Home » Eclipse Projects » EGit / JGit » Git and submodules via HTTP
Git and submodules via HTTP [message #6747] |
Fri, 08 May 2009 08:49 |
Eclipse User |
|
|
|
Originally posted by: alex_blewitt.nospam.yahoo.com
My understanding of a git submodule is that it is essentially a
git-repository-within-a-repository, with a pointer to a different git
repository's tree at a particular commit.
That would allow me (for example) to have a local checked out copy of (say)
http://example.com/parent.git
http://other.example.com/child.git
appear locally as parent/child in my file system. In order to do work on
child.git, any pushes would go to other.example.com; and when I've committed
my changes, I can commit parent.git (which would essentially update a pointer
from child.git/abcdef to child.git/123456 or whatever the tip pointed to).
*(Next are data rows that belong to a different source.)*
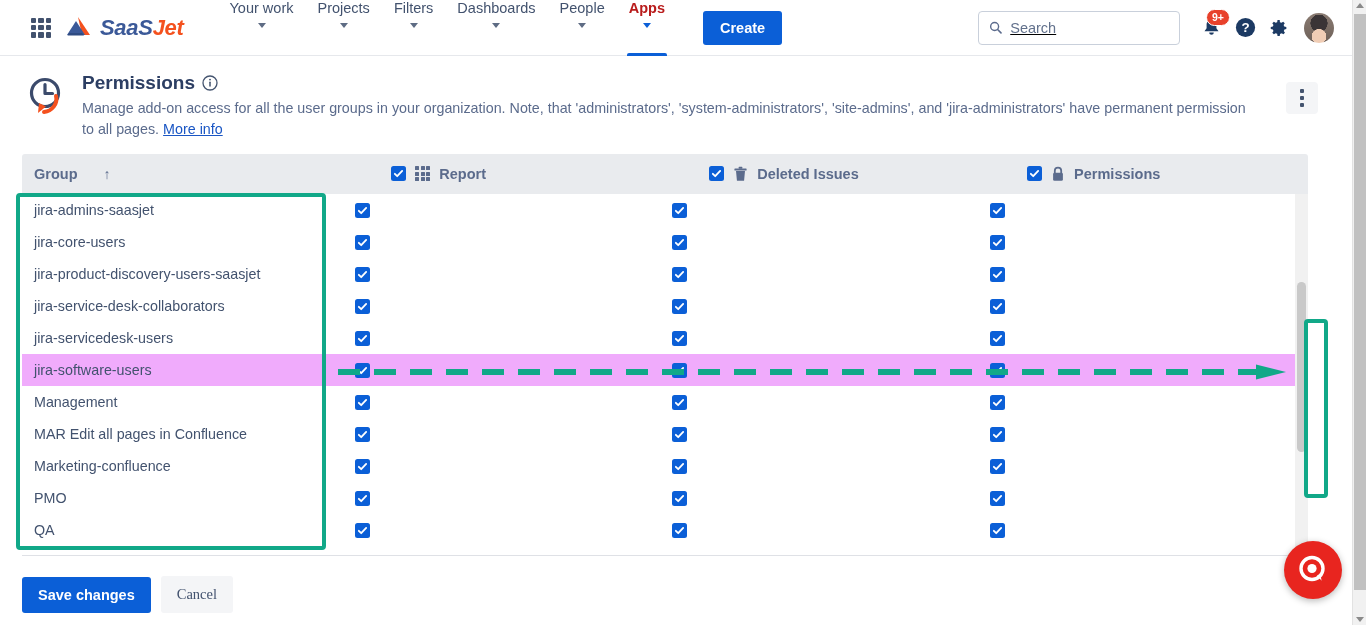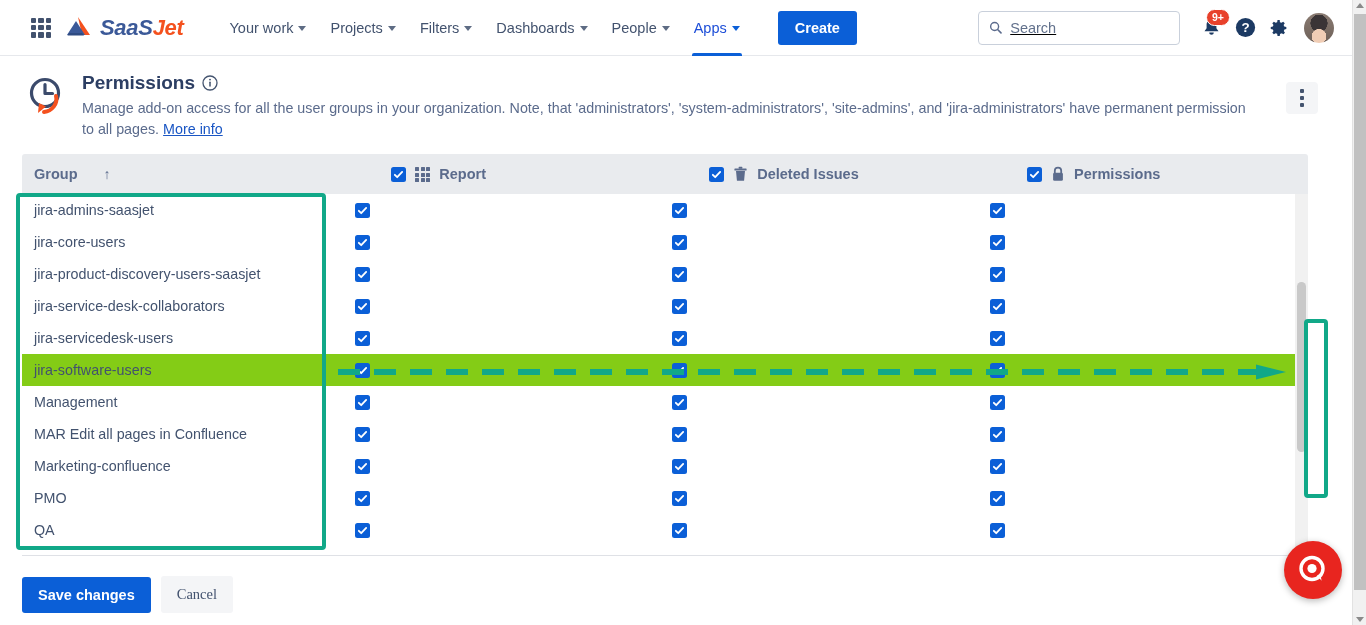"Your work" .navitem { flex-direction: none -> column }
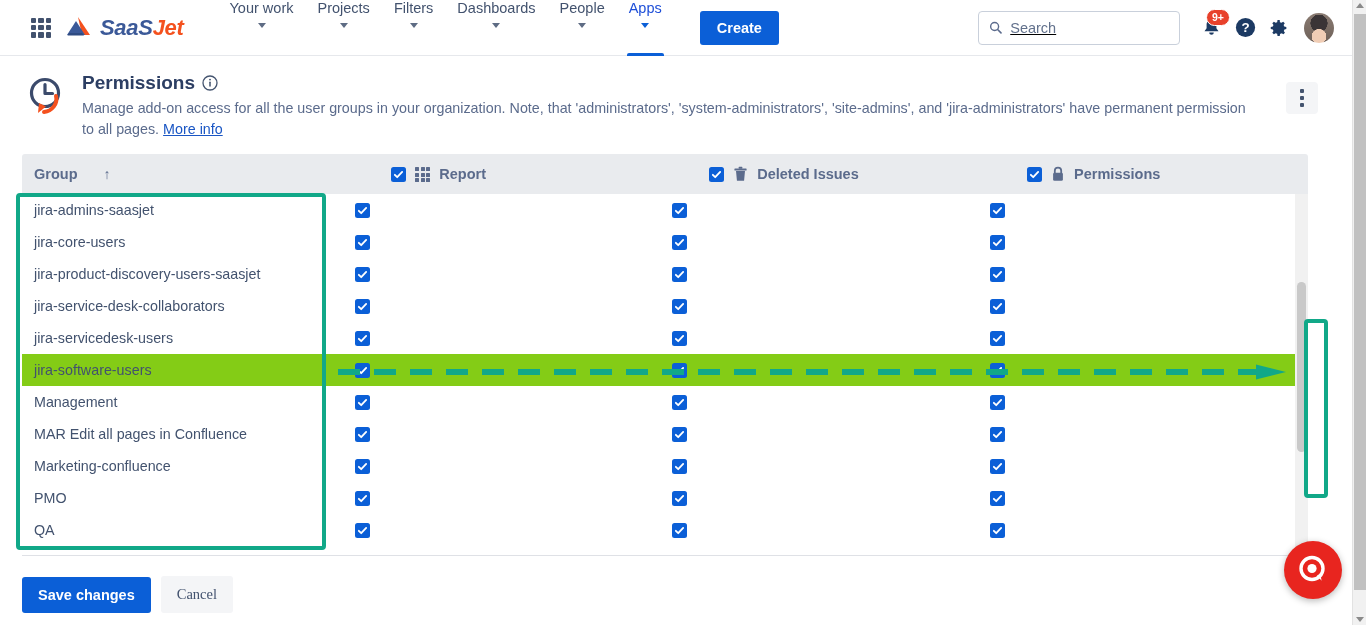"Apps" .navitem.active { color: #1d4ed8 -> #b91c1c; font-weight: normal -> bold }
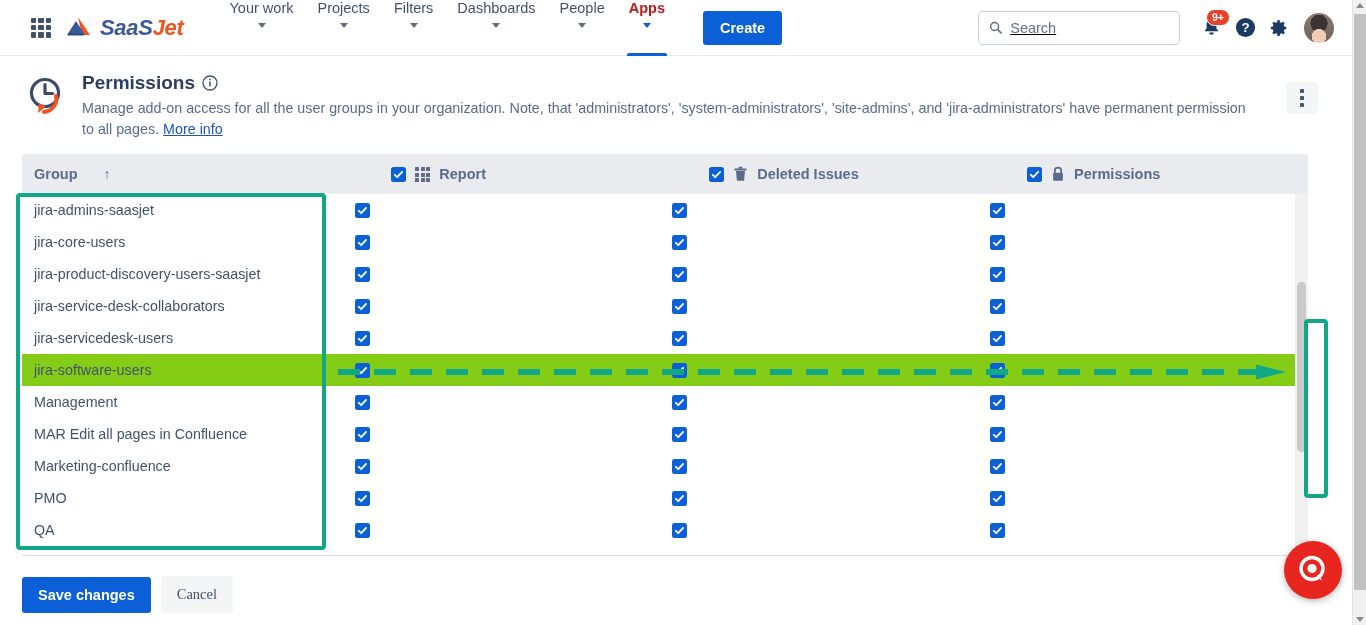"Report" .col-perm { align-items: flex-end -> flex-start }
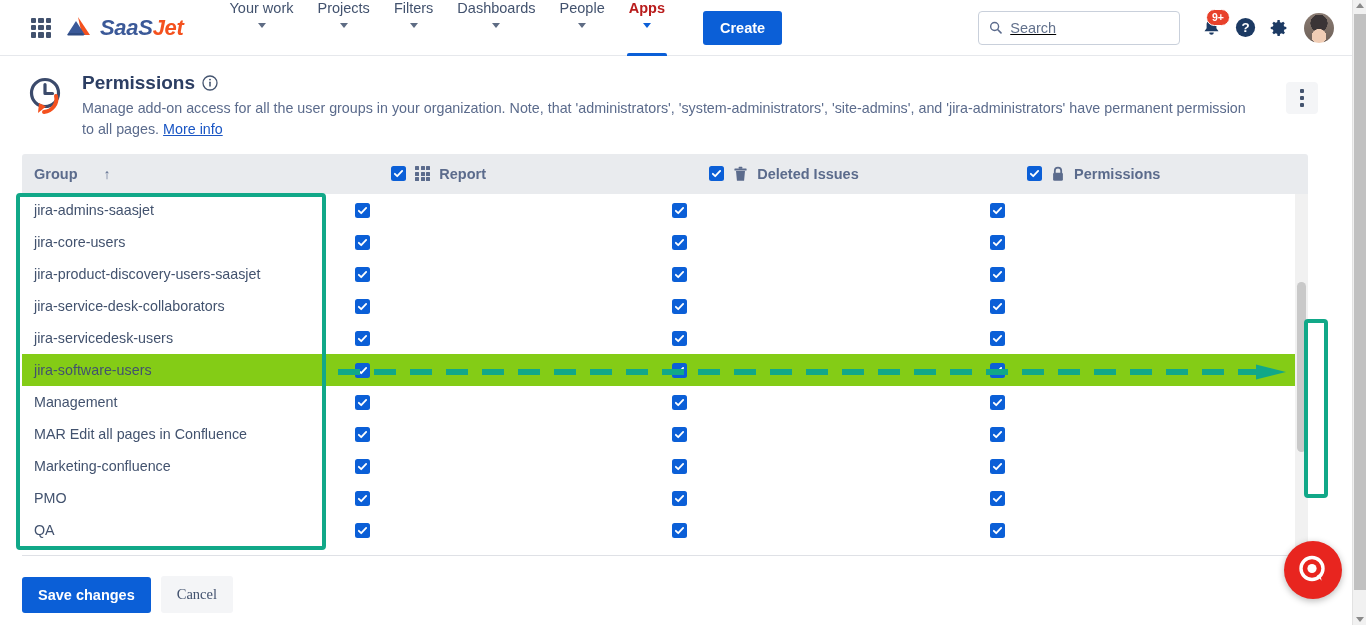"jira-software-users" .trow.alt { background: #84cc16 -> #f0abfc }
So my question is, do these get served by nested HTTP requests, or must they
always be separate on the server? In other words, if I checked out 'parent',
would I just see parent.git/childsymlink coming down (and then the git client
would resolve symlink to otherhost/child.git automatically)?
I'm wondering whether I need to support recursive Git repositories in the HTTP
namespace, like whether I'd ever see http://example.com/parent.git/child.git.
I'm also trying to find out how I'd parse the URL to identify a specific git
repo. For example, I could have a server hosting multiple git repositories
e.g.
http://example.com/public/product.git
http://example.com/private/other.git
And then either with the --export-all or similar, how I'd then find out which
part of the URL is the parent repo and which isn't.
Lastly, can I assume that the URL is always going to be of the form
http://example.com/.*/.*\.git/.* ? Or do we have to cater for the .git
extension being missing? I'm just wondering whether I can assume patterns in
the URL to initialise the Repo, or whether I'm going to have to hit the file
systems repeatedly looking fro (e.g.) public/.git, public.git/ etc. in order
to resolve the repo.
Alex
|
|
|
Re: Git and submodules via HTTP [message #6755 is a reply to message #6747] |
Fri, 08 May 2009 11:18 |
Eclipse User |
|
|
|
Originally posted by: j16sdiz.gmail.com
On 8/5/2009 16:49, Alex Blewitt wrote:
[...]
> I'm wondering whether I need to support recursive Git repositories in the HTTP
> namespace, like whether I'd ever see http://example.com/parent.git/child.git.
>
(1) "recursive" repositories are valid and works.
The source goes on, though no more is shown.